**WHAT IS REQUIRED:** Only the lines with the string "last" are needed; return each of them from the entries below.

** Opening INPUT DATA block **

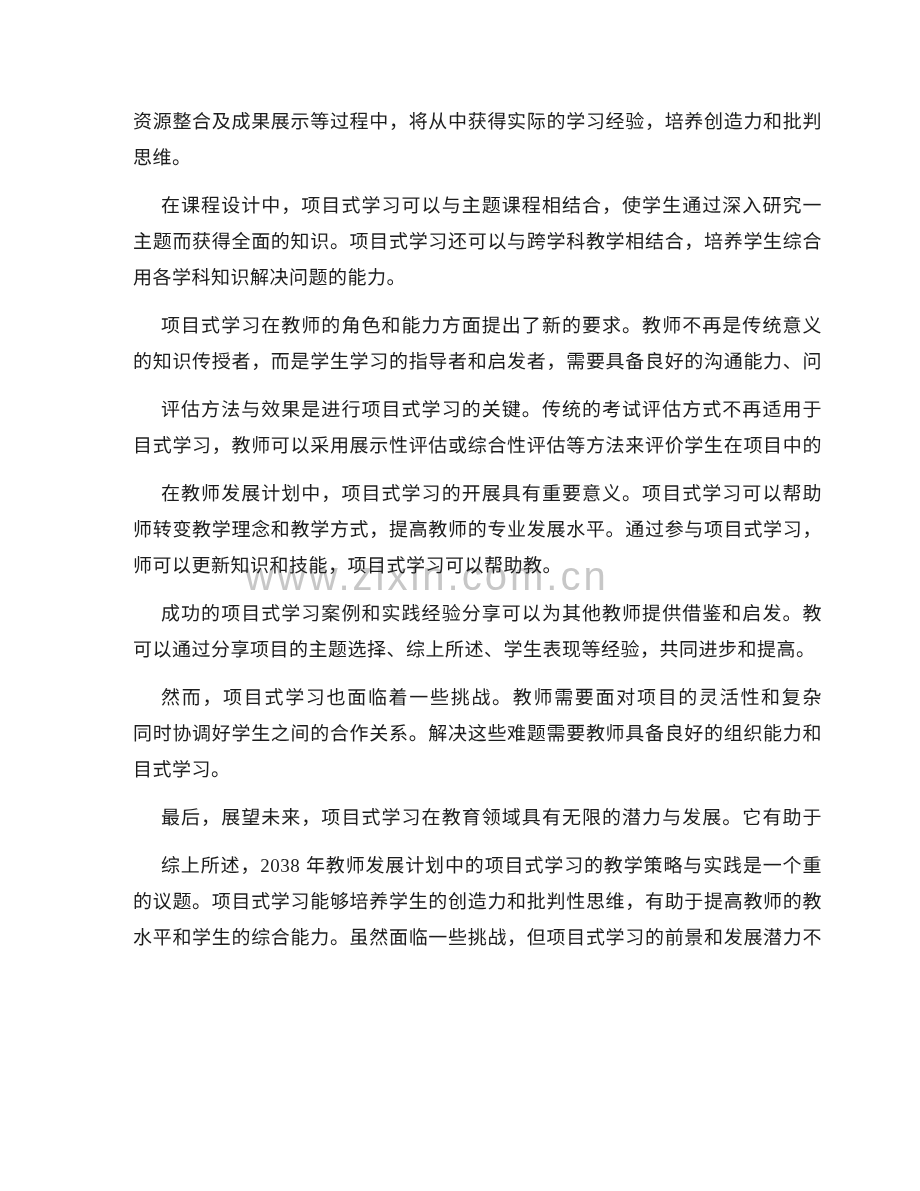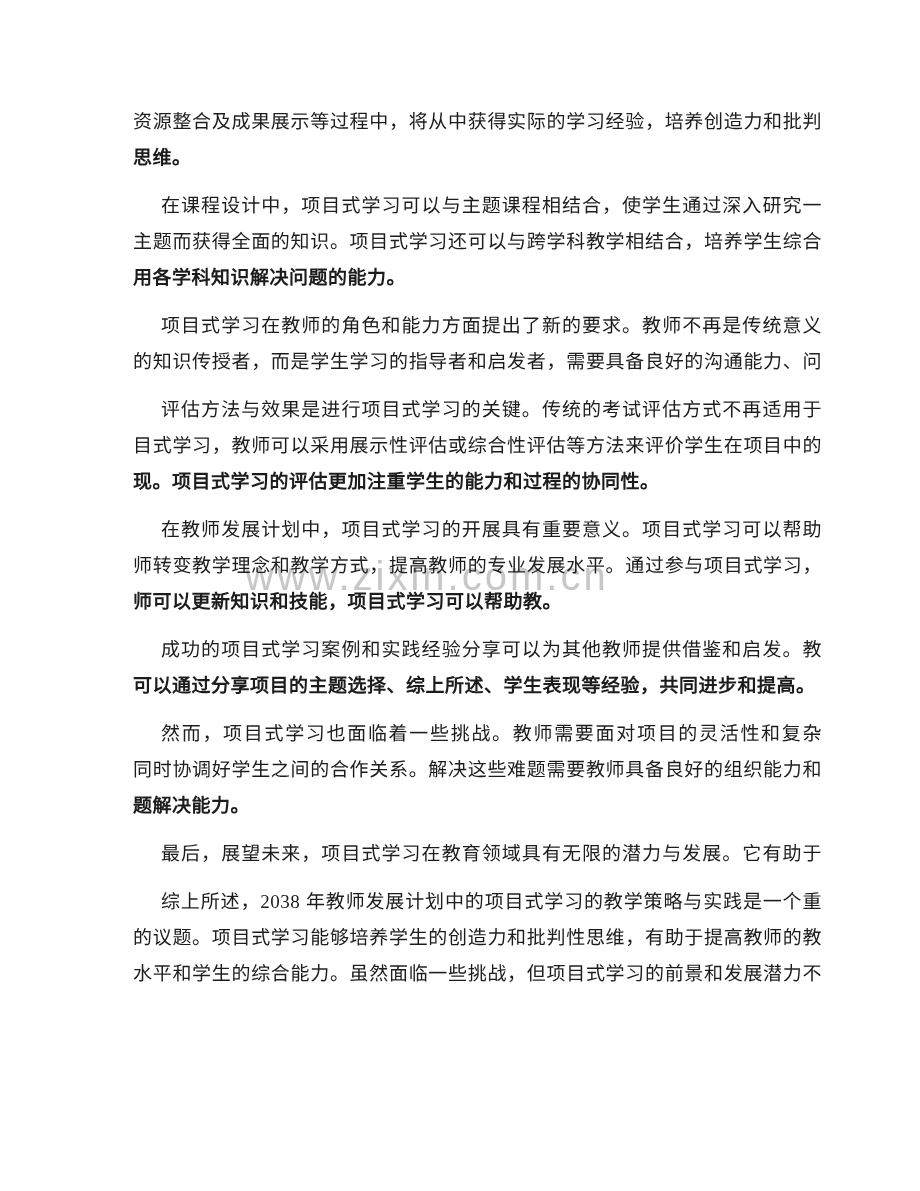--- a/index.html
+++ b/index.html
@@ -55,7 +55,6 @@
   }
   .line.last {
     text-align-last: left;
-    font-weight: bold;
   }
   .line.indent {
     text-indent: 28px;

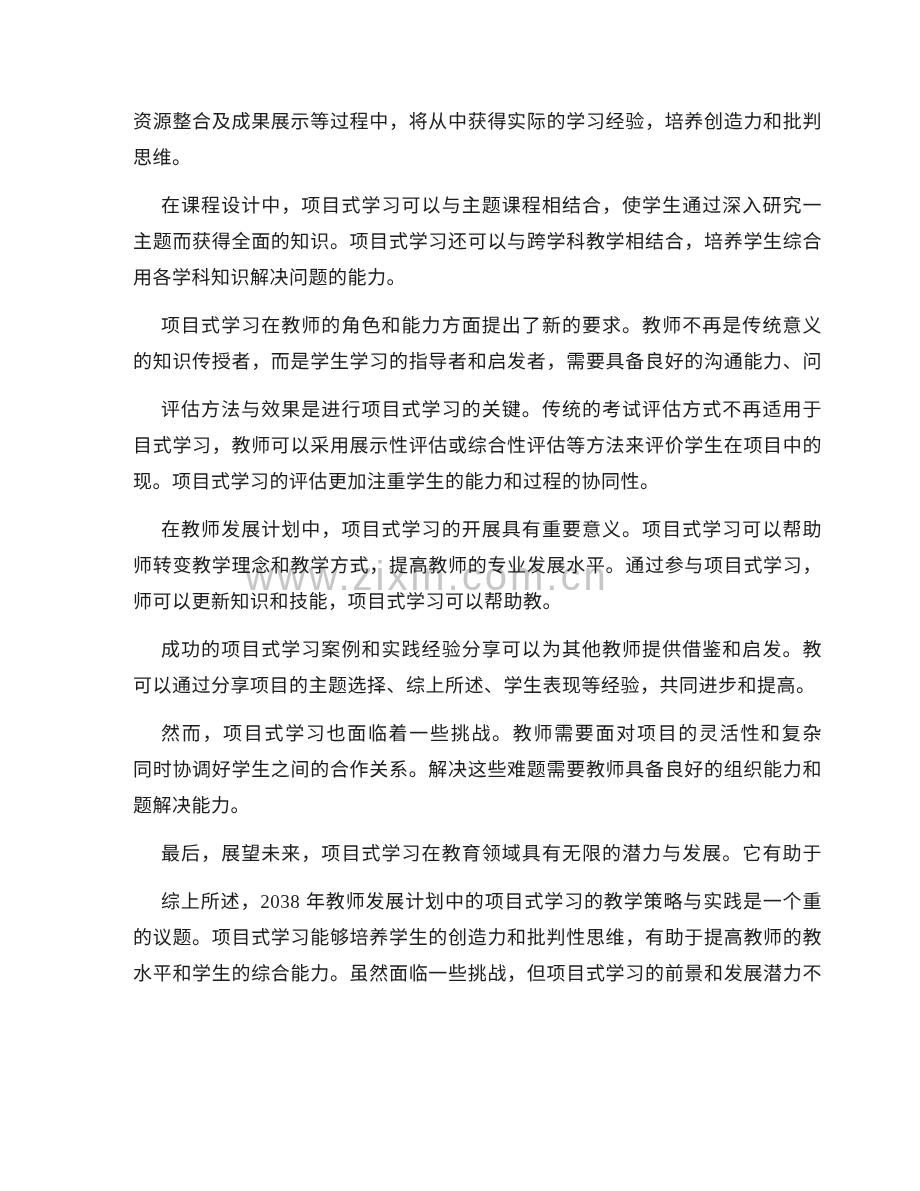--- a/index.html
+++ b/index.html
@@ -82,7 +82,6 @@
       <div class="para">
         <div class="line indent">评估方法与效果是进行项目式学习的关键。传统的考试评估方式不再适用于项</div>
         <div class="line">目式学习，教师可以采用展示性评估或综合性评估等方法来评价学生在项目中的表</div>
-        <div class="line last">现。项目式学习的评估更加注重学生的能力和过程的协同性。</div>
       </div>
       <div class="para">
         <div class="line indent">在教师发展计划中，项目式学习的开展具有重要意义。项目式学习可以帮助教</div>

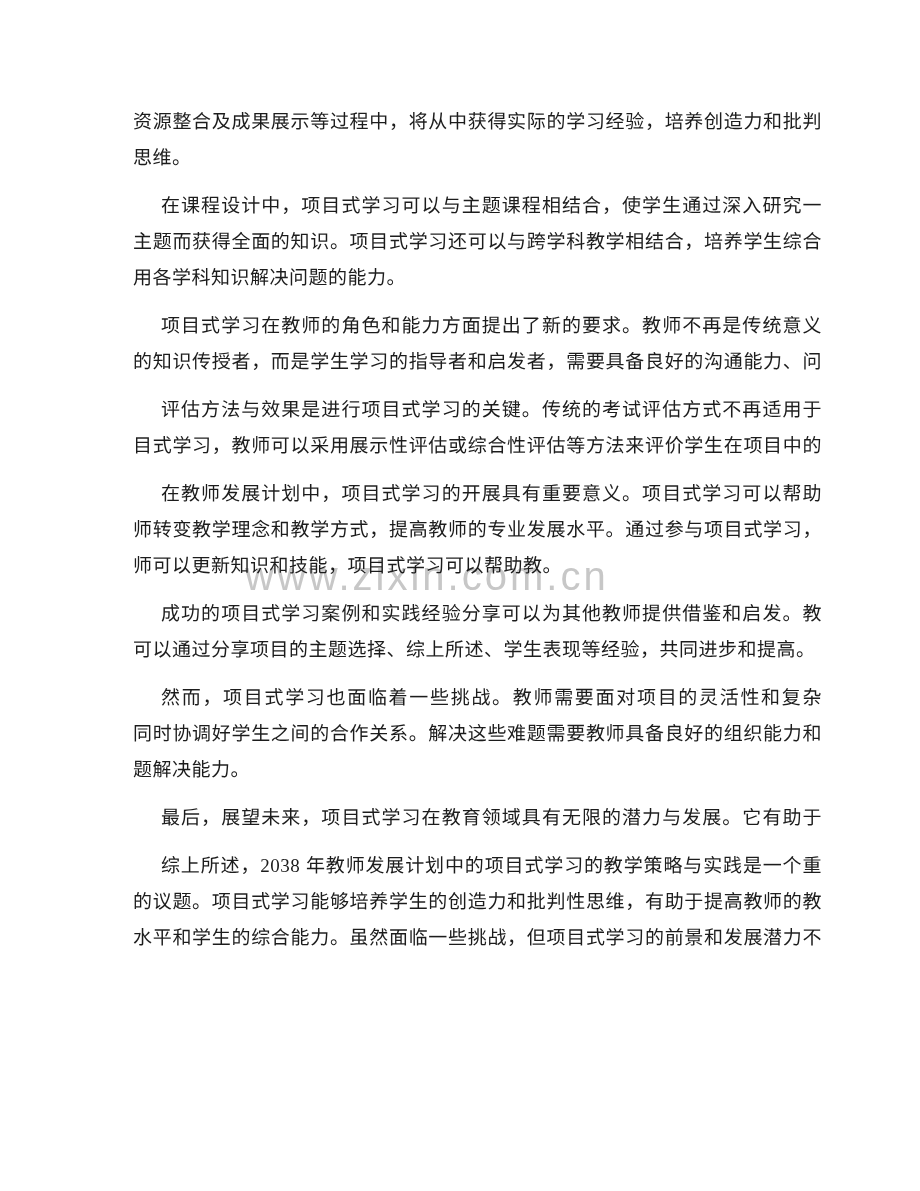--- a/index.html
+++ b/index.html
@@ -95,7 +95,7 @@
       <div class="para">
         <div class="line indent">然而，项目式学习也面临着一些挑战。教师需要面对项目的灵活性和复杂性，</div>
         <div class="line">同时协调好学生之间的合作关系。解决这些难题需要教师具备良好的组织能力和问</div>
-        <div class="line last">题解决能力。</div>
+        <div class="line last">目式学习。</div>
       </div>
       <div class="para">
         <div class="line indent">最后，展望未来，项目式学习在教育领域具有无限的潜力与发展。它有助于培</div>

** Closing INPUT DATA block **

**SOLUTION FOR THIS PROBLEM:**
   .line.last {
     text-align-last: left;
-        <div class="line last">现。项目式学习的评估更加注重学生的能力和过程的协同性。</div>
-        <div class="line last">题解决能力。</div>
+        <div class="line last">目式学习。</div>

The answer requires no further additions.